У художника есть единственная возможность увековечить свое имя, для этого ему надо написать одну хорошую книгу, или картину, или романс:
"Отворил я окно..."
У критиков и вообще у тех, кто поправляет художников, возможностей больше. Скажем те, кому не нравились стихи Лорки, просто вывели поэта за город и там пристрелили. Труп закопали.
С прозаиком и драматургом Булгаковым получилось сложнее. Когда МХАТ поставил его пьесу "Дни Турбиных" в прессе поднялся вой. "Театр получил от Булгакова не драматургический материал, а огрызки и объедки со стола романиста". "Автор одержим собачьей старостью". "Пьеса политически вредна, а драматургически слаба". Последняя фраза принадлежала критику Осафу Литовскому.
На пьесу навалились всем миром и ее пришлось снять.
Между прочим Булгакову нужно было кушать. Пьесу "Дни Турбиных" вождь и учитель смотрел пятнадцать раз. Возникла естественная мысль написать ему письмо.
На квартире у Булгаковых раздался телефонный звонок:
– Говорите, хотите работать?.. Где хотите? В театре... Нам бы нужно встретиться, поговорить с вами...
Через полчаса испуганно позвонили из театра, пригласили срочно приехать. Впрочем работенка оказалась чепуховая, кончилось тем, что пришлось переписывать чужие либретто.

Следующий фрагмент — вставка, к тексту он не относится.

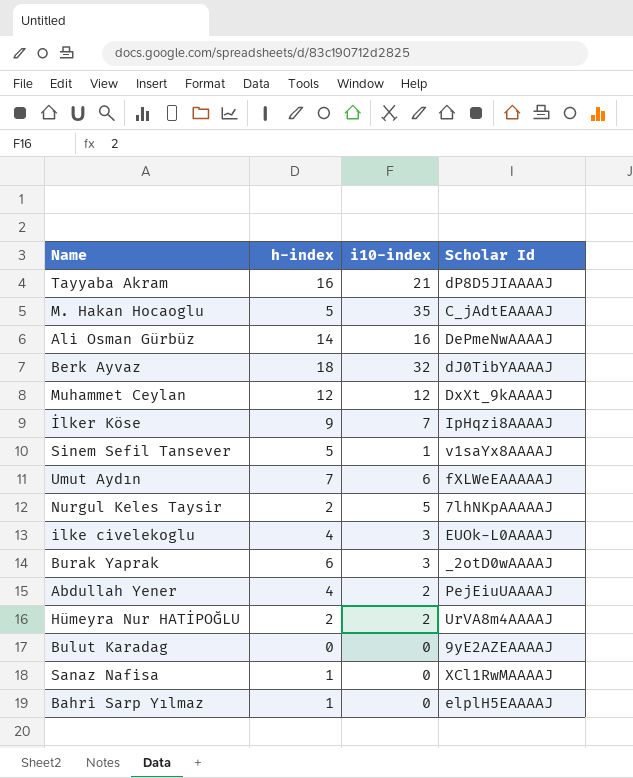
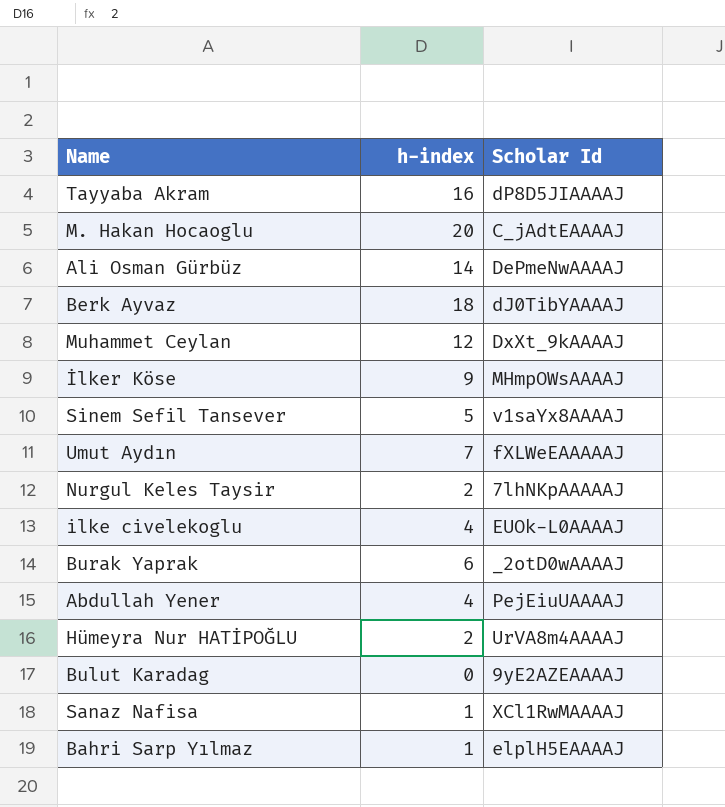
column i10-index | position: 3 -> none
M. Hakan Hocaoglu | h-index: 5 -> 20
İlker Köse | Scholar Id: IpHqzi8AAAAJ -> MHmpOWsAAAAJ

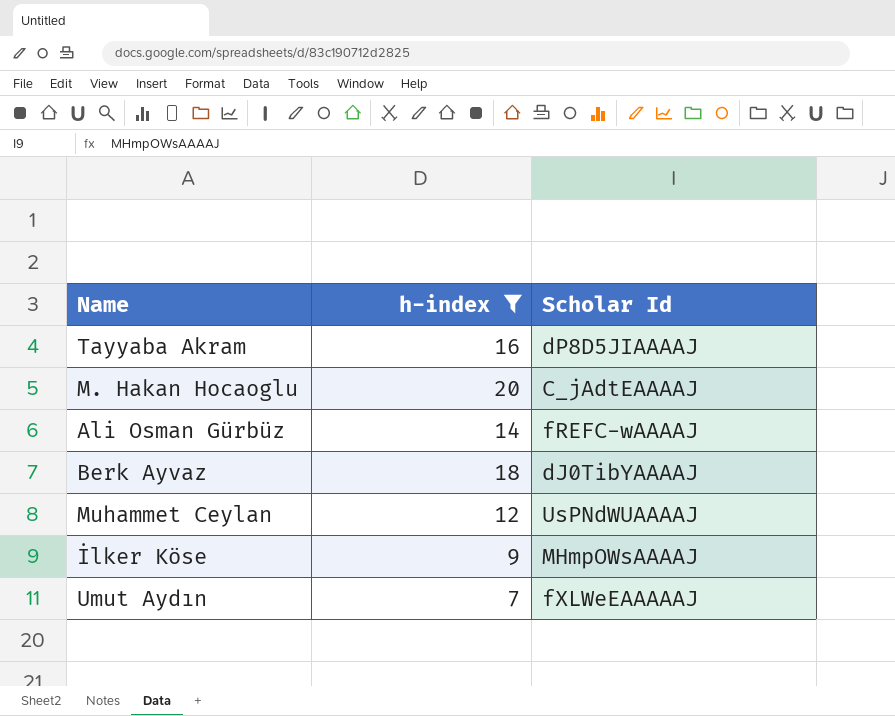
filter: none -> h-index >= 7
Ali Osman Gürbüz | Scholar Id: DePmeNwAAAAJ -> fREFC-wAAAAJ
Muhammet Ceylan | Scholar Id: DxXt_9kAAAAJ -> UsPNdWUAAAAJ

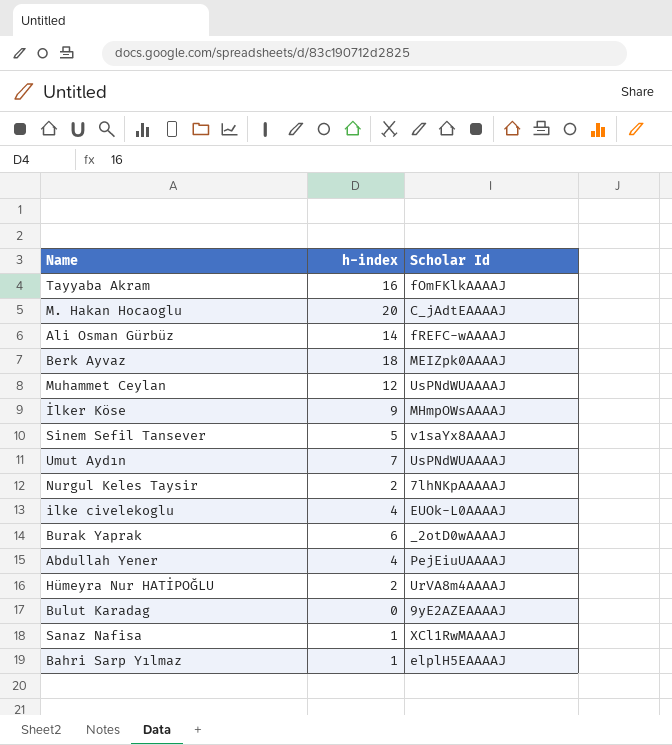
filter: h-index >= 7 -> none
Tayyaba Akram | Scholar Id: dP8D5JIAAAAJ -> fOmFKlkAAAAJ
Berk Ayvaz | Scholar Id: dJ0TibYAAAAJ -> MEIZpk0AAAAJ
Umut Aydın | Scholar Id: fXLWeEAAAAAJ -> UsPNdWUAAAAJ

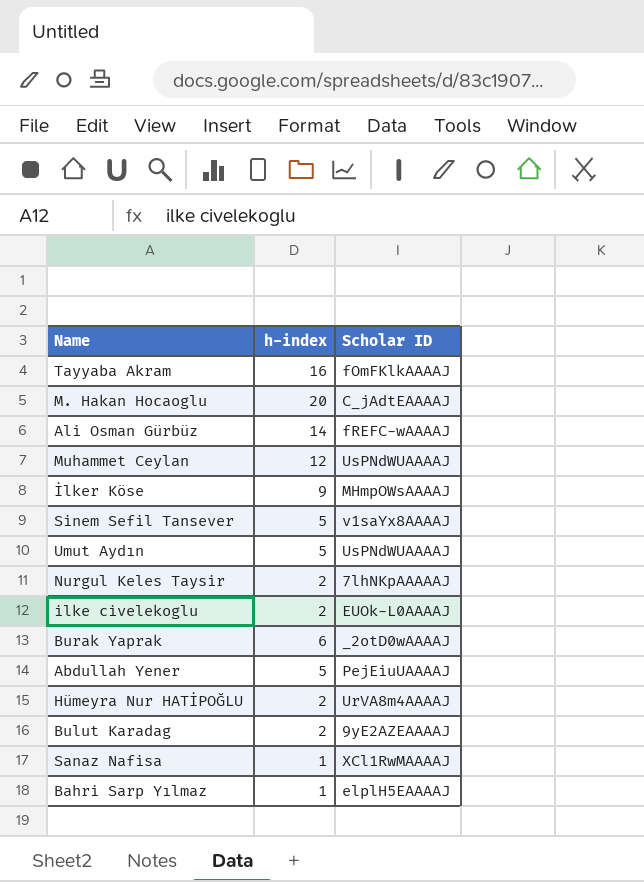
column name: Scholar Id -> Scholar ID
row Berk Ayvaz: 18 | MEIZpk0AAAAJ -> none
Umut Aydın | h-index: 7 -> 5
ilke civelekoglu | h-index: 4 -> 2
Abdullah Yener | h-index: 4 -> 5
Bulut Karadag | h-index: 0 -> 2

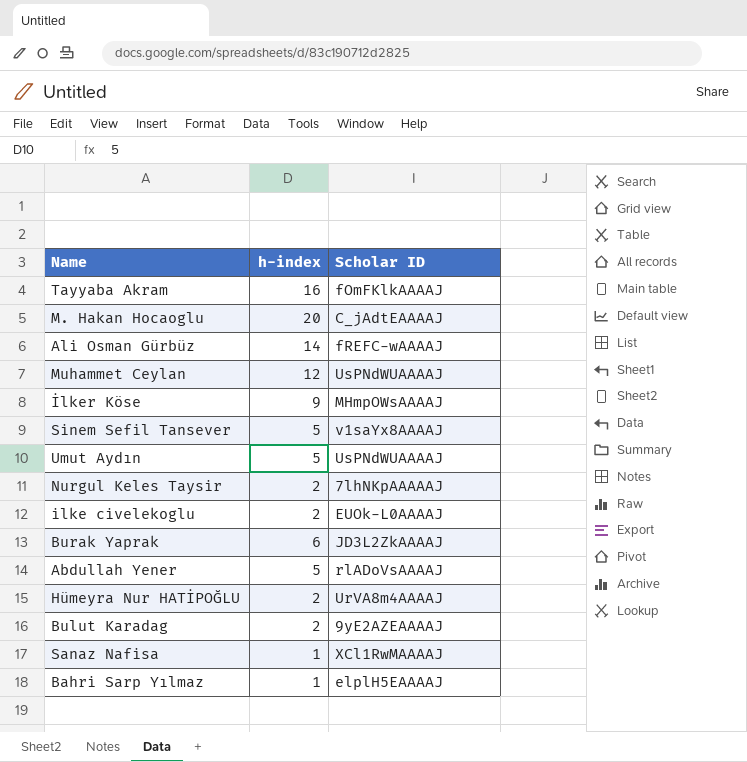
Burak Yaprak | Scholar ID: _2otD0wAAAAJ -> JD3L2ZkAAAAJ
Abdullah Yener | Scholar ID: PejEiuUAAAAJ -> rlADoVsAAAAJ

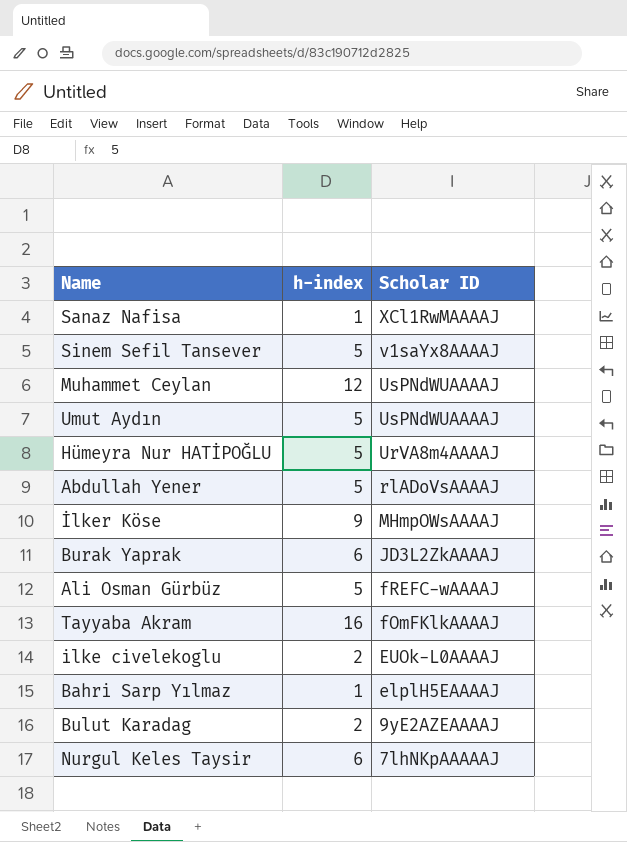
row order: none -> Scholar ID descending
row M. Hakan Hocaoglu: 20 | C_jAdtEAAAAJ -> none
Hümeyra Nur HATİPOĞLU | h-index: 2 -> 5
Ali Osman Gürbüz | h-index: 14 -> 5
Nurgul Keles Taysir | h-index: 2 -> 6

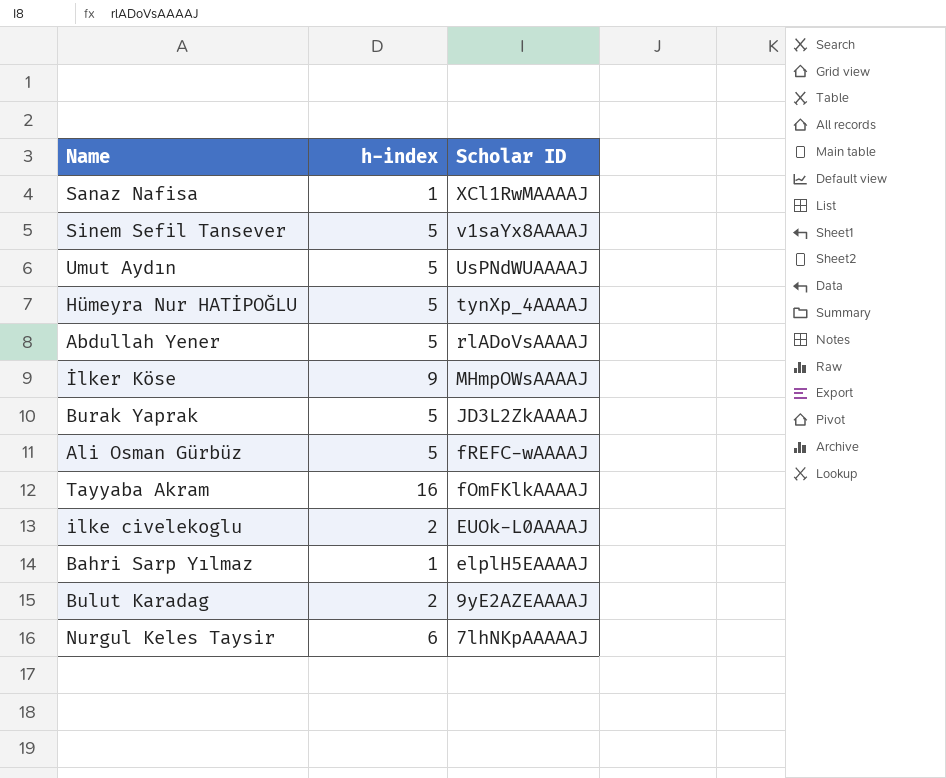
row Muhammet Ceylan: 12 | UsPNdWUAAAAJ -> none
Hümeyra Nur HATİPOĞLU | Scholar ID: UrVA8m4AAAAJ -> tynXp_4AAAAJ
Burak Yaprak | h-index: 6 -> 5

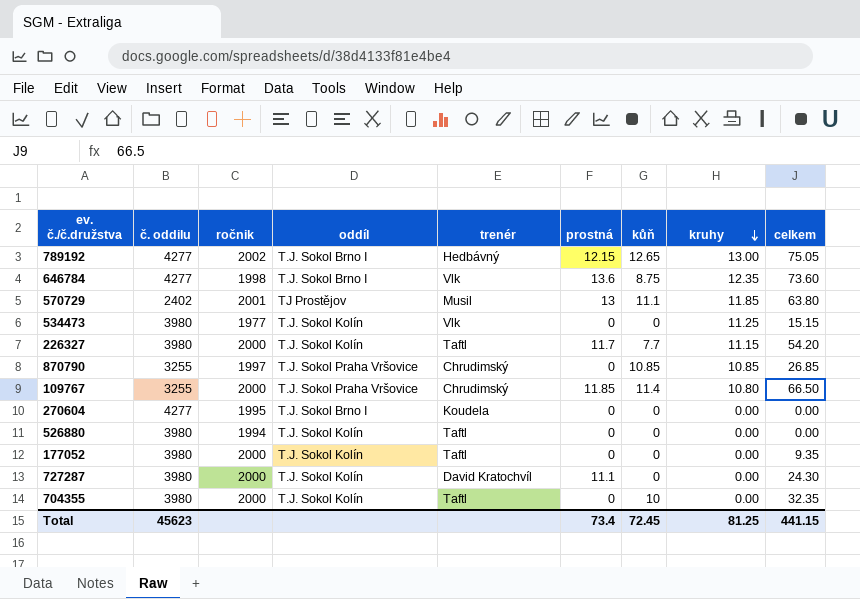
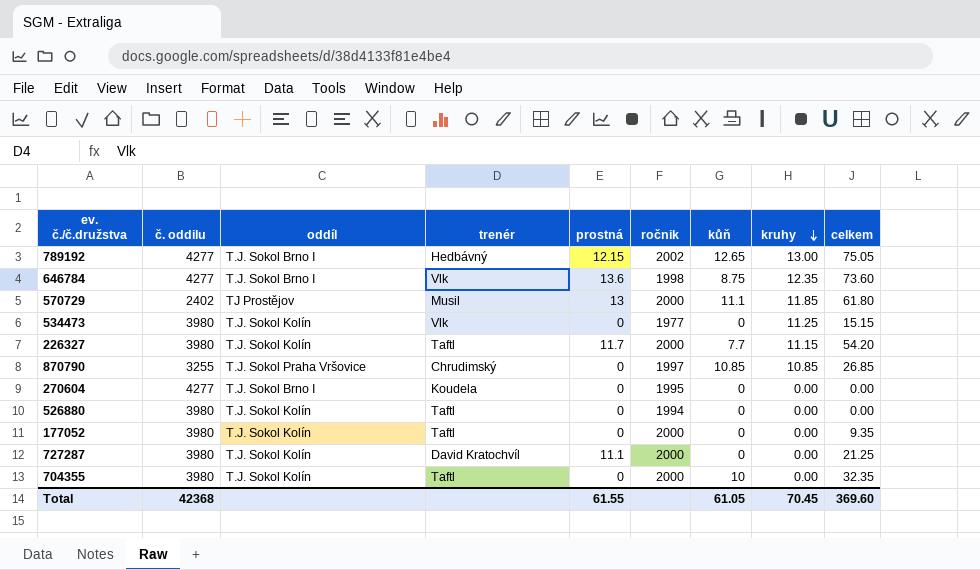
column ročnik | position: 3 -> 6
row 109767: 3255 | 2000 | T.J. Sokol Praha Vršovice | Chrudimský | 11.85 | 11.4 | 10.80 | 66.50 -> none
570729 | ročnik: 2001 -> 2000
570729 | celkem: 63.80 -> 61.80
727287 | celkem: 24.30 -> 21.25
Total | č. oddilu: 45623 -> 42368
Total | prostná: 73.4 -> 61.55
Total | kůň: 72.45 -> 61.05
Total | kruhy: 81.25 -> 70.45
Total | celkem: 441.15 -> 369.60

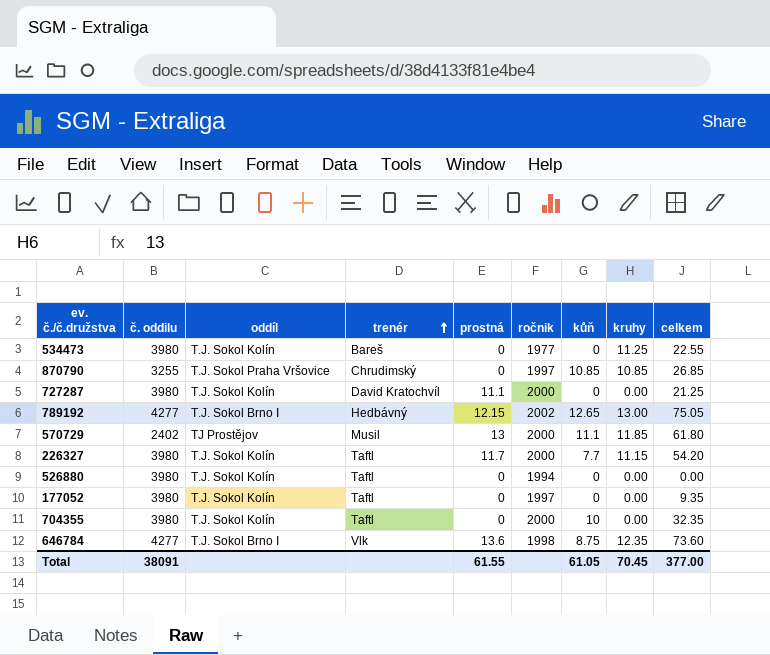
row order: kruhy descending -> trenér ascending
row 270604: 4277 | T.J. Sokol Brno I | Koudela | 0 | 1995 | 0 | 0.00 | 0.00 -> none
534473 | trenér: Vlk -> Bareš
534473 | celkem: 15.15 -> 22.55
177052 | ročnik: 2000 -> 1997
Total | č. oddilu: 42368 -> 38091
Total | celkem: 369.60 -> 377.00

Встретиться Сталину оказалось тоже недосуг. Катились дела поинтереснее: шли процессы, Ежова сменял Берия.
Ночами писатель сидел сгорбившись за письменным столом и ровными строчками покрывал белые квадратики бумаги. Стена, к которой он сидел лицом, растворилась, пропала, вместо нее поднялась крытая колоннада дворца.